The contract is signed, the ship and the merchandise got ready, and Giannetto departs. Before he goes, Ansaldo who has more than a foreboding that he may not be able to repay the money, gets Giannetto to promise that if anything happens to him (Ansaldo), he will return to Venice to bid him farewell:if Giannetto does this, he can leave the world with satisfaction. And Giannetto promises. At this third venture he succeeds, through a hint from one of the lady's waiting-maids, wins and marries the lady, lives very happily and forgets all about poor Ansaldo. One day as he stands at the window of the lady's palace he sees a procession pass and asks the reason. It is Saint John's day, they tell him, and instantly he remembers that this is the fatal day for Ansaldo. He is greatly agitated, his wife enquires the cause, and, learning, bids him to hurry to Venice with 100,000 ducats to pay the debt, in case Ansaldo has not been able. It is too late however; Ansaldo has failed to pay; other merchants would discharge the debt willingly for him, but the Jew refuses and will not take even 100,000 ducats.

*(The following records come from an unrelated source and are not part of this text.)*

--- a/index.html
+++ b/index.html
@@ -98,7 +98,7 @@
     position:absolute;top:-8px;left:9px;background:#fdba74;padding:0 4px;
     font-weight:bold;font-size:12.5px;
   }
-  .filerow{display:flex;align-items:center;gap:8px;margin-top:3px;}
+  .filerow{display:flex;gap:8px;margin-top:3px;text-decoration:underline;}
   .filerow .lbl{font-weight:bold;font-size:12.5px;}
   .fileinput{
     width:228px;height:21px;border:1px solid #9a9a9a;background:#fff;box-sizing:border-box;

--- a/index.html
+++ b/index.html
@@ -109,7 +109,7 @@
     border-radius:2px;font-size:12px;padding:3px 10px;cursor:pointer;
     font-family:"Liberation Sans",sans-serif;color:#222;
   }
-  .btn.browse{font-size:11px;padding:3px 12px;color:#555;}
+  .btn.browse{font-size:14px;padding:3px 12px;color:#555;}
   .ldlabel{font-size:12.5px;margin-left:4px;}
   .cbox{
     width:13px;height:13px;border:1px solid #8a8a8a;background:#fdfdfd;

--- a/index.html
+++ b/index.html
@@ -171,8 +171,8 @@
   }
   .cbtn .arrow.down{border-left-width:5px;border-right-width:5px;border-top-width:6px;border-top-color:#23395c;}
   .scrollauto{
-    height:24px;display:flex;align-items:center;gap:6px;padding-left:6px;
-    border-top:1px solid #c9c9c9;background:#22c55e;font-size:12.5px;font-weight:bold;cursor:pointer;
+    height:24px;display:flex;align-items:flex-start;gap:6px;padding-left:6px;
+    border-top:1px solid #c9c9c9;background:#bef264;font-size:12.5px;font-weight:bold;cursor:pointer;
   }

Meanwhile, the lady is hastening to Venice. She is disguised as a lawyer from the University of Bologna (and we will call her the Lawyer now). Arrived at an inn, the lawyer is told of this case about which all Venice is talking. He gives out that he is ready to determine difficult cases, and this one is referred to him though the Jew declares that he means to have his penalty, whatever the lawyer may say. The lawyer reasons with the Jew and urges him to take 100,000 ducats which Giannetto ( who does not recognize the lawyer) offers. But the Jew refuses, and the lawyer says there is no help- the pound of flesh must be taken. Just as the Jew is about to cut it, the lawyer interrupts: "Take care what you do: do not cut more or less, and shed no blood: else you must die." The Jew protests, but in vain and then asks for the 100,000 ducats; but the lawyer says "no:" the Jew has rejected the money, and now he shall have no money at all, not even the loan of 10,000 ducats, but only the flesh, if he will run the risk. It ends in the Jew tearing up the bond and leaving the court in a rage. Giannetto presses the lawyer to accept the 100,000 ducats, but he will only have a ring that Giannetto is wearing. Giannetto is loath to give it, but eventually does; and so they part.

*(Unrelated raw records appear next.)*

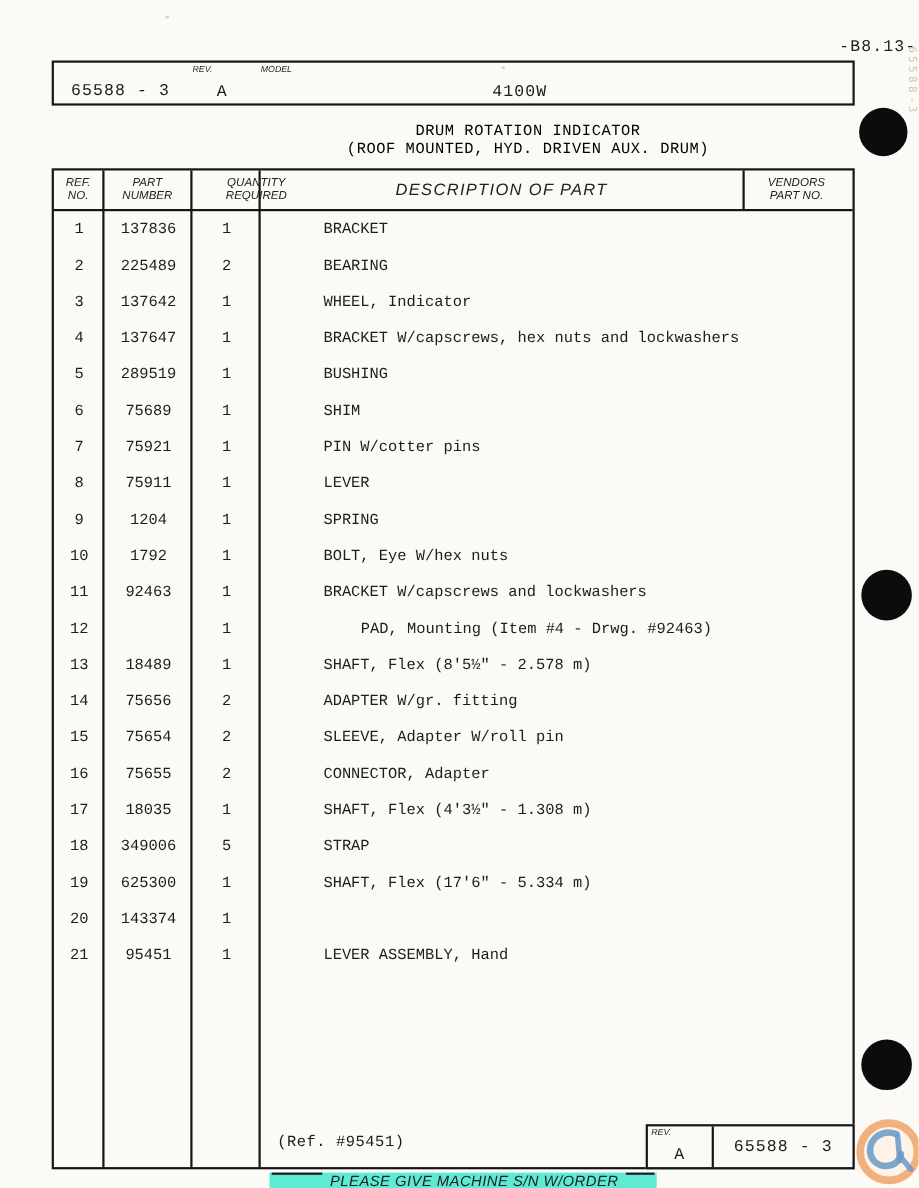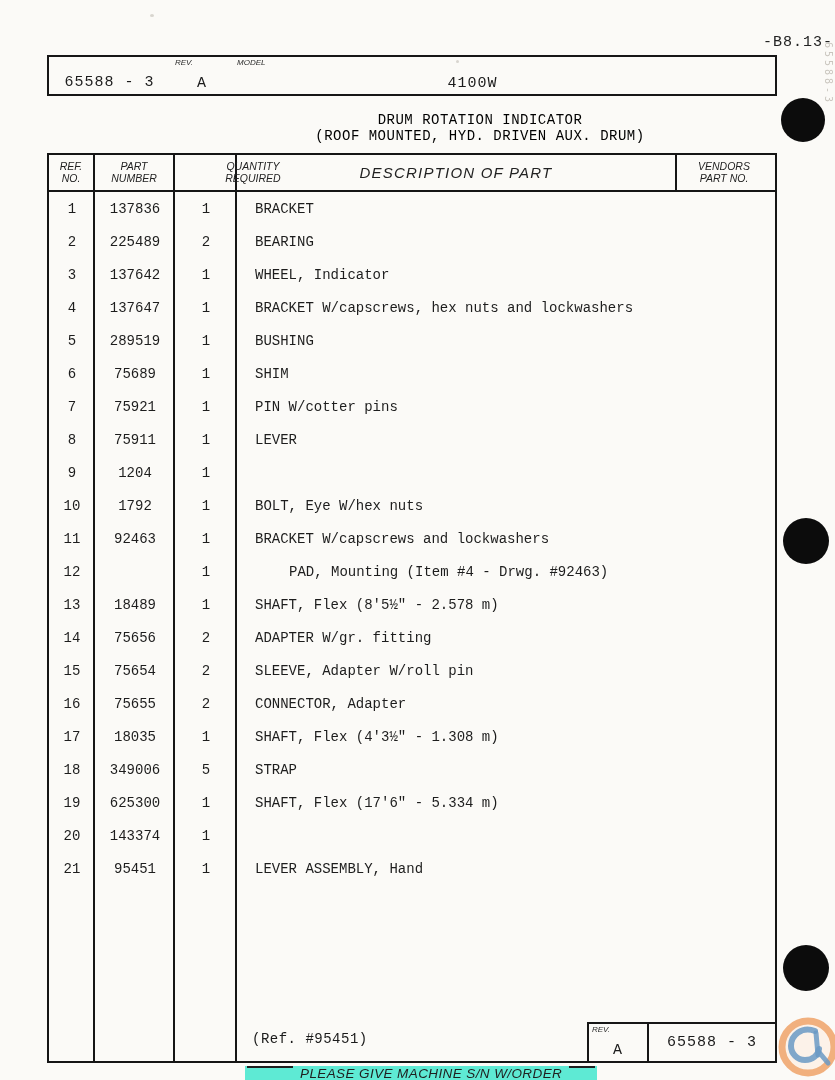--- a/index.html
+++ b/index.html
@@ -43,7 +43,7 @@
     line-height:11.5px;color:#222;text-align:left;}
   .th-ref{left:0;width:44px;}
   .th-part{left:46px;width:78px;}
-  .th-qty{left:134px;width:60px;padding-left:40px;}
+  .th-qty{left:114px;width:60px;padding-left:40px;}
   .th-desc{left:188px;width:438px;font-size:15px;letter-spacing:1.2px;}
   .th-vendor{left:628px;width:94px;}
 

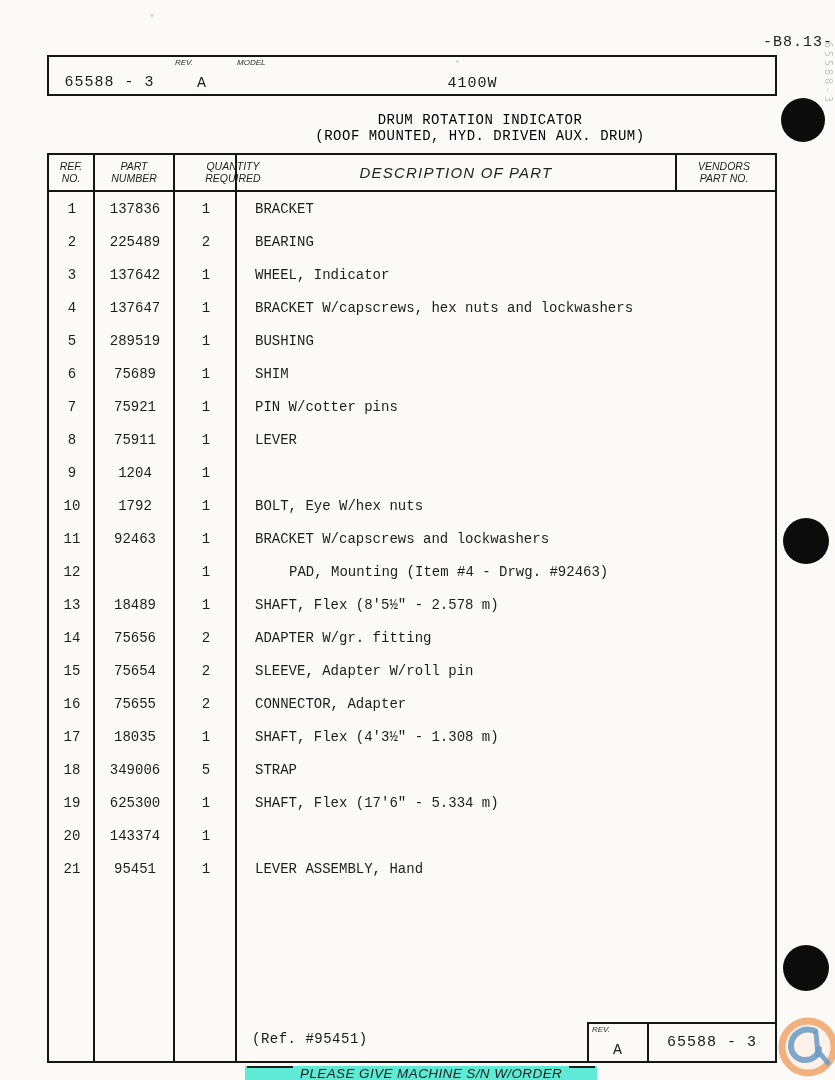--- a/index.html
+++ b/index.html
@@ -53,7 +53,7 @@
   .cell{font-family:"Liberation Mono","DejaVu Sans Mono",monospace;
     font-size:14px;color:#1d1d1d;white-space:nowrap;}
   .cell.ref,.cell.part,.cell.qty{text-align:center;}
-  .cell.desc{padding-left:18px;}
+  .cell.desc{padding-left:18px;margin-left:39px;}
   .cell.desc.indent{padding-left:52px;}
 
   .footer-ref{position:absolute;left:203px;top:876px;font-size:14px;letter-spacing:.5px;}

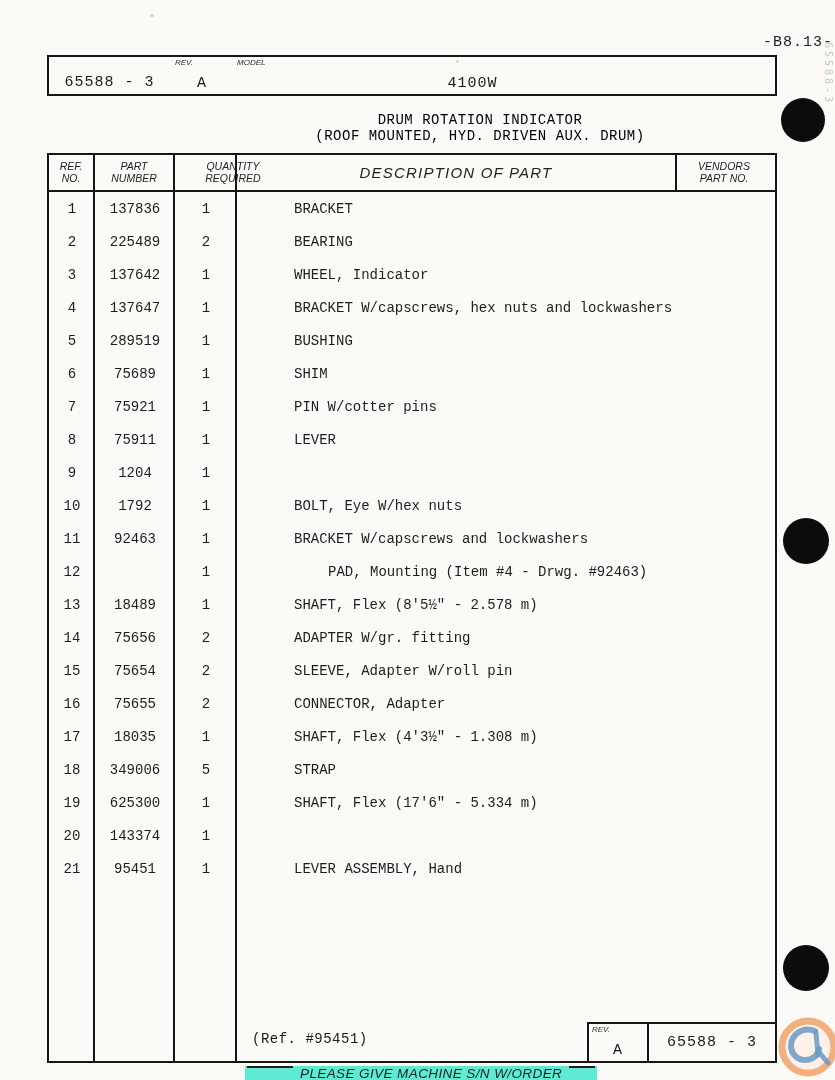--- a/index.html
+++ b/index.html
@@ -203,6 +203,7 @@
         <div class="cell ref">9</div>
         <div class="cell part">1204</div>
         <div class="cell qty">1</div>
+        <div class="cell desc">SPRING</div>
         <div class="cell vendor"></div>
       </div>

The lady (as we must now call her again) returns home, and a few days later comes Giannetto, with Ansaldo and some other friends. She asks him, of course, for the ring and pretends to be terribly angry when he confesses that he gave it to the lawyer. Giannetto explains the cause by, "I swear by all that is sacred, and by your dear self, that I gave the ring to the lawyer who gained our cause". To which she replies, "And I can swear that you gave the ring to a woman therefore, swear no more". But all is explained soon, and Ansaldo marries the young maid-in-waiting who had given Giannetto the hint by which he was able to fulfil the hard conditions imposed upon the wooers and win the "Lady of Belmonte".